L’équité s’oppose à toute autre condamnation sur le fondement des dispositions de l’article 700 du code de procédure civile, de sorte qu’il ne sera pas fait droit aux demandes de la S.A.S. E.B.M., de la S.A.S.U. BENETEAU CONSTRUCTION, de la S.A.S. NGE FONDATIONS, de la S.A.R.L. GEO FOR et de la S.A.R.L. [K] [J] TP au titre de leurs frais irrépétibles.

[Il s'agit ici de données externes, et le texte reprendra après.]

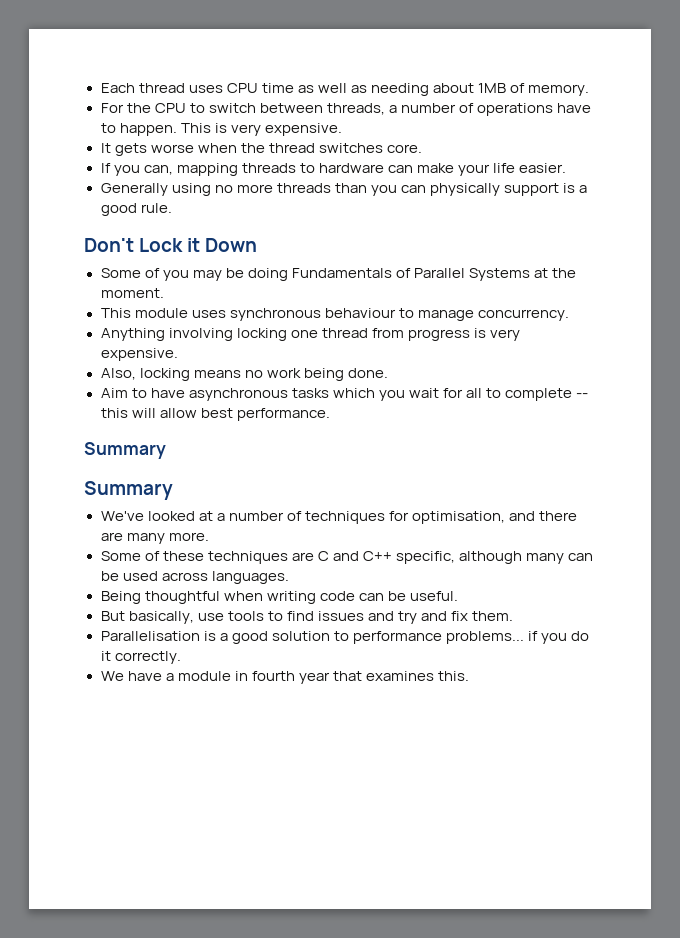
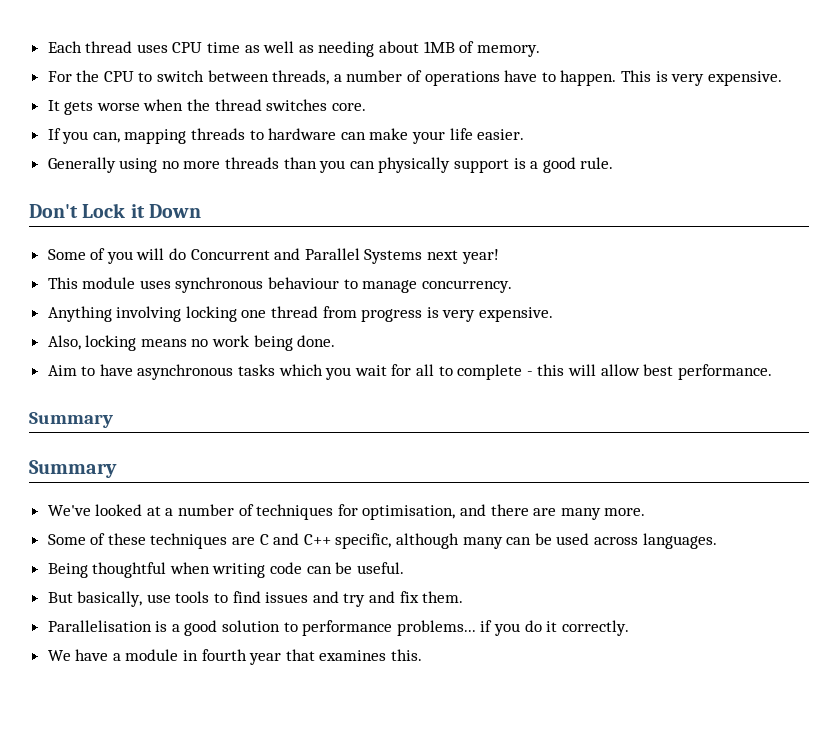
- Some of you may be doing Fundamentals of Parallel Systems at the moment.
+ Some of you will do Concurrent and Parallel Systems next year!
- Aim to have asynchronous tasks which you wait for all to complete -- this will allow best performance.
+ Aim to have asynchronous tasks which you wait for all to complete - this will allow best performance.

L’exécution provisoire apparaît nécessaire compte tenu de l’ancienneté du litige, et compatible avec la nature de l’affaire. Il y a donc lieu de l’ordonner.
PAR CES MOTIFS
Le Tribunal,
Statuant par mise à disposition au greffe, par jugement contradictoire et en premier ressort ;
CONDAMNE la S.C.C.V. [L] à payer à Monsieur [S] [B] et Madame [I] [E] épouse [B] la somme de 7.680,30 euros au titre des travaux de reprise des désordres, outre les intérêts au taux légal à compter du présent jugement ;
DIT que cette somme sera actualisée le cas échéant, en fonction de l’évolution de l’indice BT01 entre le 08 novembre 2021 et le présent jugement ;
CONDAMNE la S.C.C.V. [L] à payer à Monsieur [S] [B] et Madame [I] [E] épouse [B] la somme de 30.000,00 euros à titre de dommages et intérêts en réparation de leur préjudice de jouissance, outre les intérêts au taux légal à compter du présent jugement ;
DIT que les intérêts échus pourront être capitalisés selon les modalités définies par l’article 1343-2 du code civil ;
DÉBOUTE Monsieur [S] [B] et Madame [I] [E] épouse [B] de leurs demandes pour le surplus ;
DÉBOUTE la S.C.C.V. [L] de ses demandes formées à l’encontre de la S.A.S. E.B.M., la S.A.S.U. BENETEAU CONSTRUCTION, la S.A.S. NGE FONDATION, la S.A.R.L. GEO FOR, la S.A.R.L. [K] [J] TP;
CONDAMNE la S.C.C.V. [L] aux dépens, en ce compris ceux des instances en référé et les honoraires des experts judiciaires ;
ADMET les avocats qui en ont fait la demande et qui peuvent y prétendre au bénéfice des dispositions de l’article 699 du code de procédure civile ;
CONDAMNE la S.C.C.V. [L] à payer à Monsieur [S] [B] et Madame [I] [E] épouse [B] la somme de 16.260, 00 euros en application des dispositions de l’article 700 du code de procédure civile ;
DÉBOUTE la S.A.S. E.B.M., la S.A.S.U. BENETEAU CONSTRUCTION, la S.A.S. NGE FONDATIONS, la S.A.R.L. GEO FOR, la S.A.R.L. [K] [J] TP de leurs demandes au titre des frais irrépétibles ;
ORDONNE l’exécution provisoire du présent jugement.